DIRECTIONS >> Using the entries that follow, give only the number of lines with the word "where" in them.

Dataset items >>

□ □ □

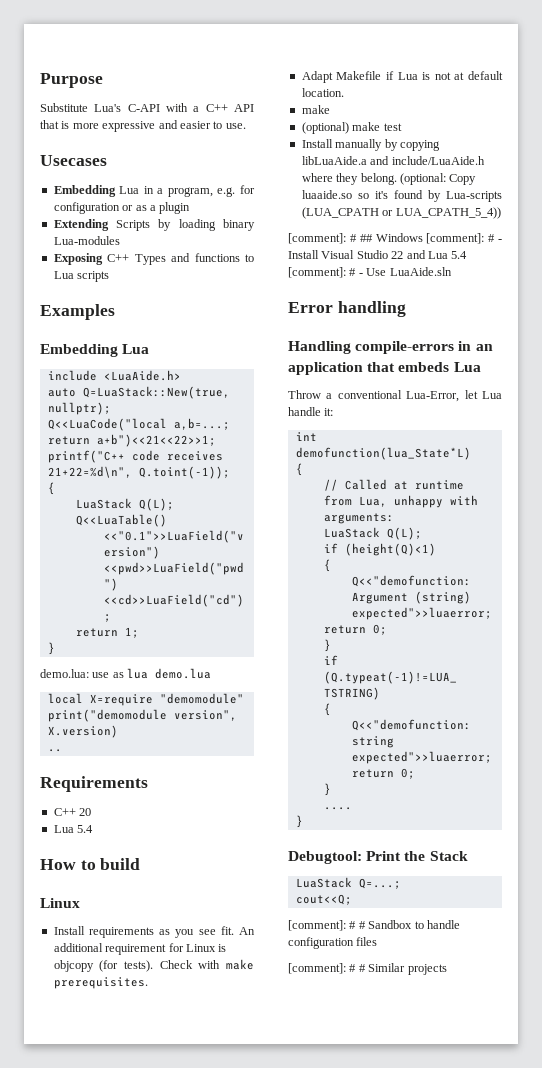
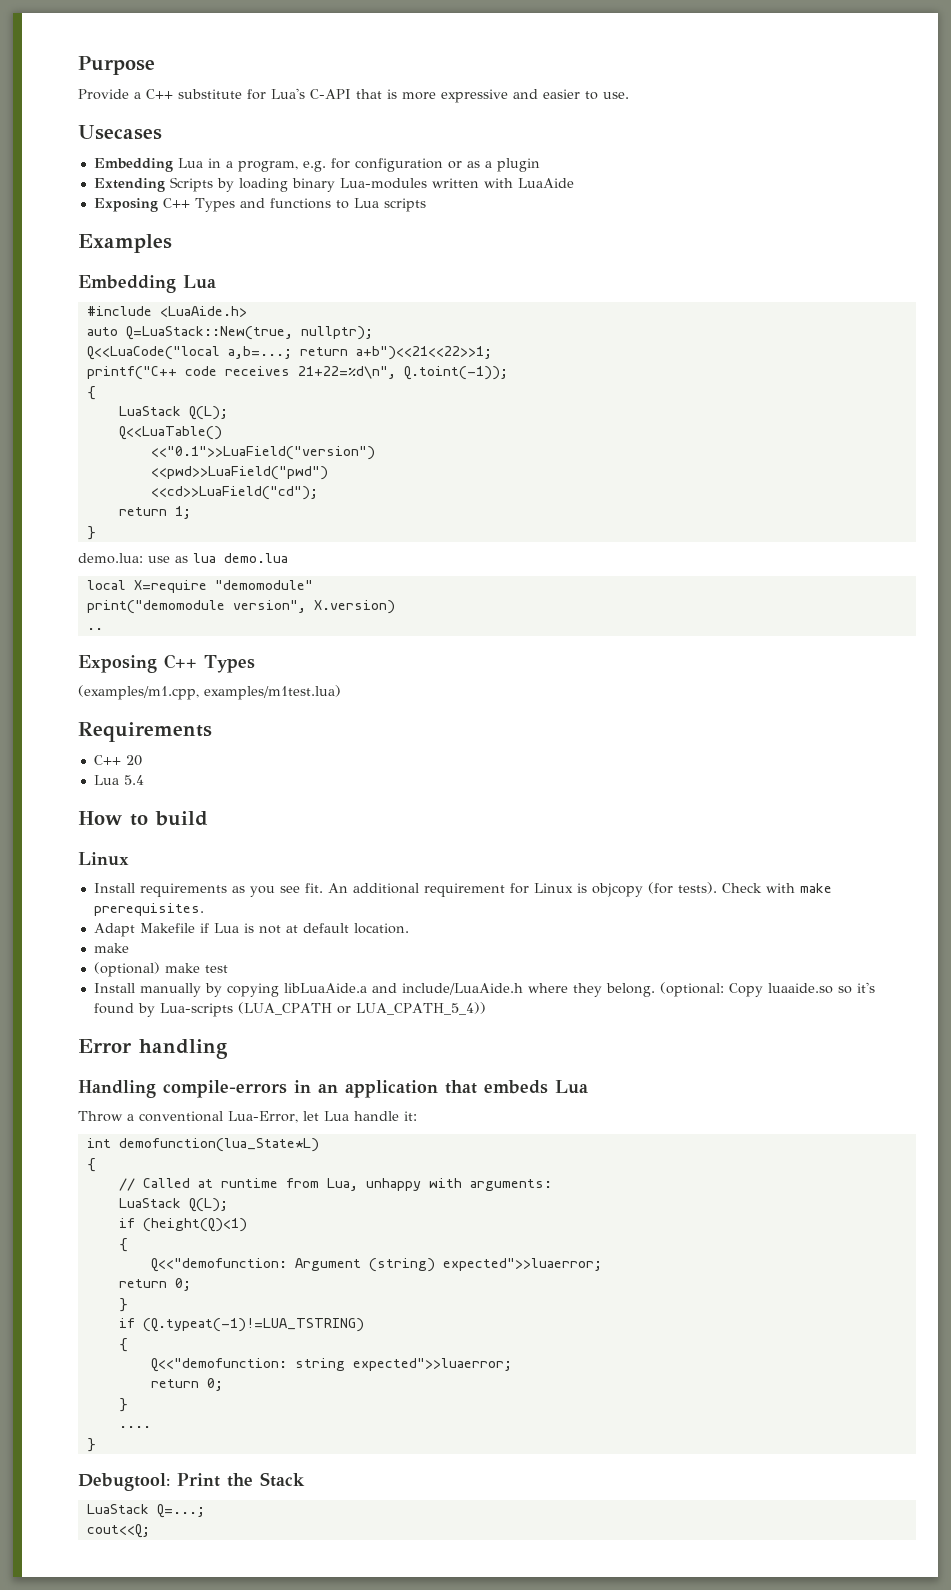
- Substitute Lua's C-API with a C++ API that is more expressive and easier to use.
+ Provide a C++ substitute for Lua's C-API that is more expressive and easier to use.
- Extending Scripts by loading binary Lua-modules
+ Extending Scripts by loading binary Lua-modules written with LuaAide
- include <LuaAide.h>
+ #include <LuaAide.h>
  ..
+ Exposing C++ Types
+ (examples/m1.cpp, examples/m1test.lua)
- [comment]: # ## Windows [comment]: # - Install Visual Studio 22 and Lua 5.4 [comment]: # - Use LuaAide.sln
- [comment]: # # Sandbox to handle configuration files
- [comment]: # # Similar projects

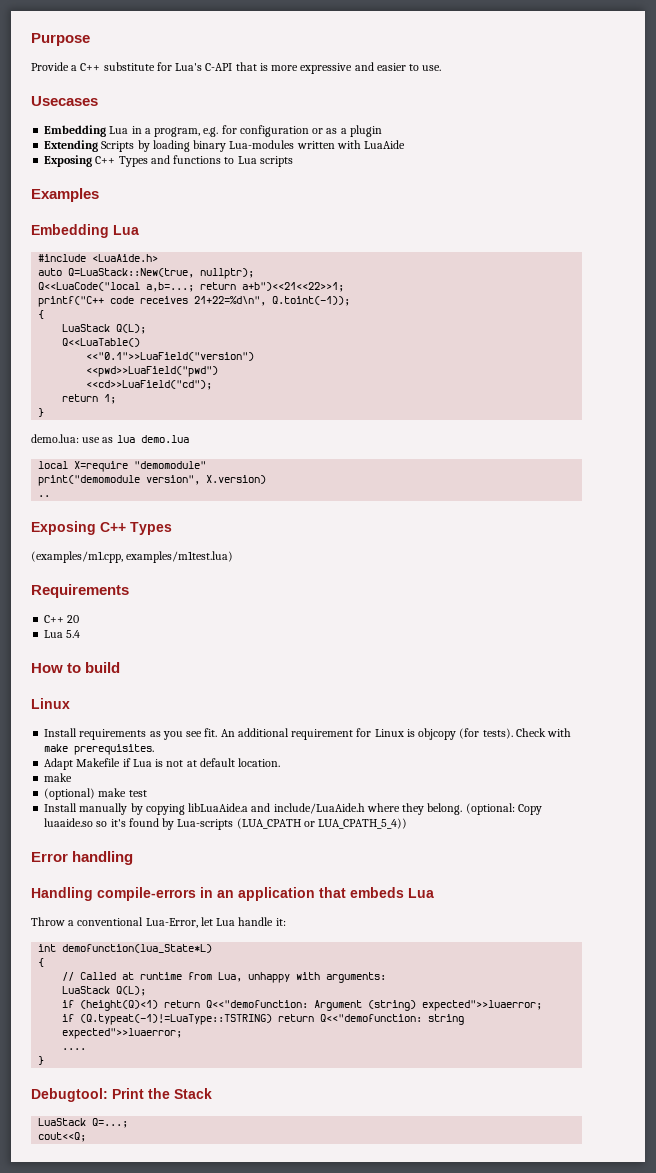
- if (height(Q)<1)
- {
- Q<<"demofunction: Argument (string) expected">>luaerror;
- return 0;
- }
- if (Q.typeat(-1)!=LUA_TSTRING)
- {
- Q<<"demofunction: string expected">>luaerror;
- return 0;
- }
+ if (height(Q)<1) return Q<<"demofunction: Argument (string) expected">>luaerror;
+ if (Q.typeat(-1)!=LuaType::TSTRING) return Q<<"demofunction: string expected">>luaerror;

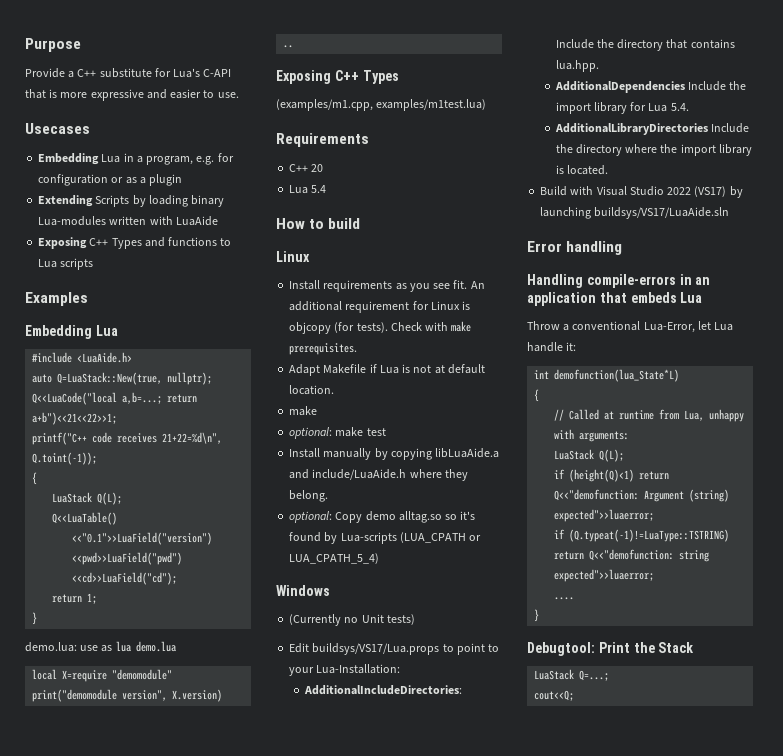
- (optional) make test
+ optional: make test
- Install manually by copying libLuaAide.a and include/LuaAide.h where they belong. (optional: Copy luaaide.so so it's found by Lua-scripts (LUA_CPATH or LUA_CPATH_5_4))
+ Install manually by copying libLuaAide.a and include/LuaAide.h where they belong.
+ optional: Copy demo alltag.so so it's found by Lua-scripts (LUA_CPATH or LUA_CPATH_5_4)
+ Windows
+ (Currently no Unit tests)
+ Edit buildsys/VS17/Lua.props to point to your Lua-Installation:
+ AdditionalIncludeDirectories: Include the directory that contains lua.hpp.
+ AdditionalDependencies Include the import library for Lua 5.4.
+ AdditionalLibraryDirectories Include the directory where the import library is located.
+ Build with Visual Studio 2022 (VS17) by launching buildsys/VS17/LuaAide.sln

□ □ □

YOUR RESPONSE >> 3